Ontario’s debt continues to grow faster than the province’s economy, says Lysyk, with negative implications for the province’s finances. The government has failed to provide the public with a plan to deal with its ongoing annual deficits, yet alone the accumulated – and accumulating – debt, the financing charges of which outstrip what the province pays for postsecondary education, for instance.

“No matter which measure you use – total debt, net debt or accumulated deficit – this is a concern for the province for several reasons, including how much money will be available for providing services to Ontarians in future years after interest on debt is paid,” said Lysyk in releasing her 2014 report.

She recommends that the government work towards developing a long-term total debt reduction plan that is linked to meeting its target of reducing its net debt-to-GDP ratio to its pre-recession level of 27 per cent. It currently stands at about 40 per cent.

Although the government projects that it will not have a deficit in 2017/18, until then, it will still need to borrow to finance annual deficits, fund infrastructure investments and re-finance existing debt, pushing today’s liability of $267 billion to a projected $325 billion by 2018 – “That’s about $23,000 for every single resident of Ontario.” To date, the government has offered no evidence it will meet that timeline for balancing its budget.

Lysyk was also critical of the government’s failure to provide that kind of information to the public.

Public debate is crucial, as debt-servicing costs crowd out other spending options.

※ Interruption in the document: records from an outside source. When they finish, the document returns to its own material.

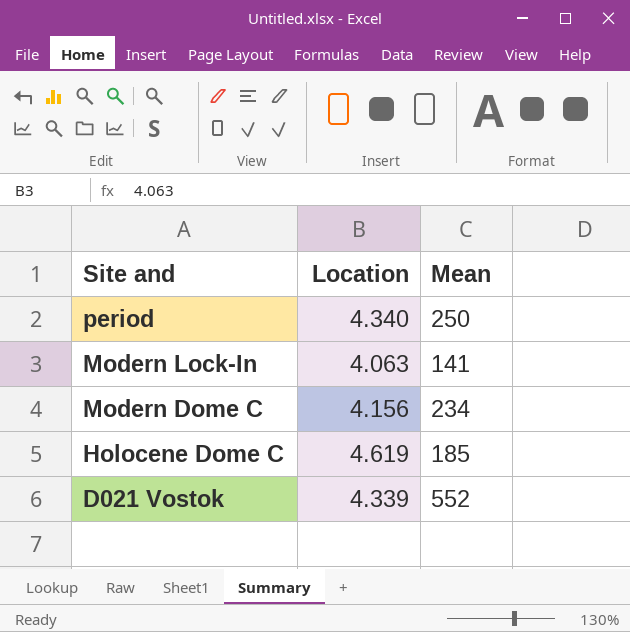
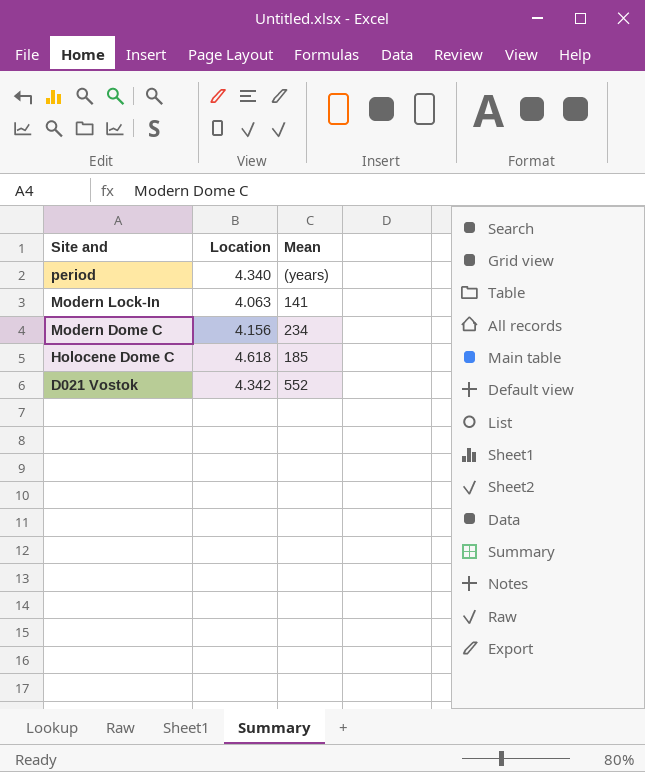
period | Mean: 250 -> (years)
Holocene Dome C | Location: 4.619 -> 4.618
D021 Vostok | Location: 4.339 -> 4.342

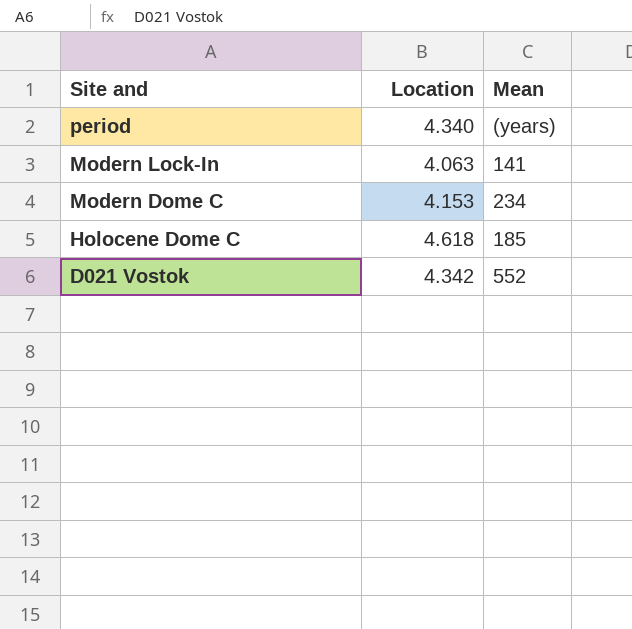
Modern Dome C | Location: 4.156 -> 4.153

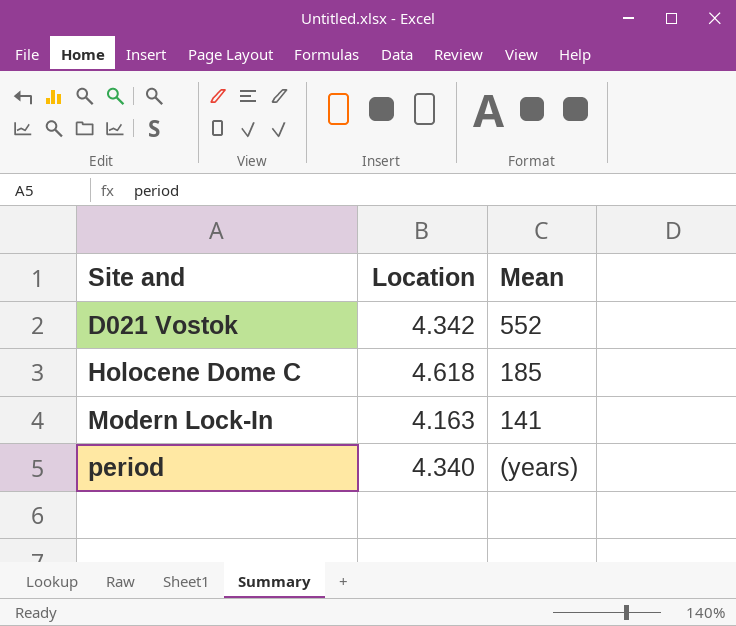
row order: Site and descending -> Site and ascending
row Modern Dome C: 4.153 | 234 -> none
Modern Lock-In | Location: 4.063 -> 4.163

More specifically, the Auditor General took issue with the government’s handling of so-called private-public partnerships for building infrastructure projects such as hospitals, determining that Ontarians are out an additional $8 billion due to the practice.

She also painted an unflattering portrait of failures to protect residents from escalating energy prices, from massive increases in payouts to providers even as the market rate for electricity dropped to a lack of oversight by the Ontario Energy Board when it comes to monitoring the rates set for natural gas.

For example, although nearly $2 billion was spent to install new “smart” electricity meters across the province, the government’s objectives of reducing power demand at peak times and eliminating the need for new sources of power are not being met. In essence, all we have to show for buying new meters and time-of-day billing is unjustified higher rates.

The examples on display in this week’s report, and the many others that have come to light – along with the majority yet to be discovered – are what we’ve come to expect from the entitlement blight in the public service, and the incompetence of those who are elected to oversee the system.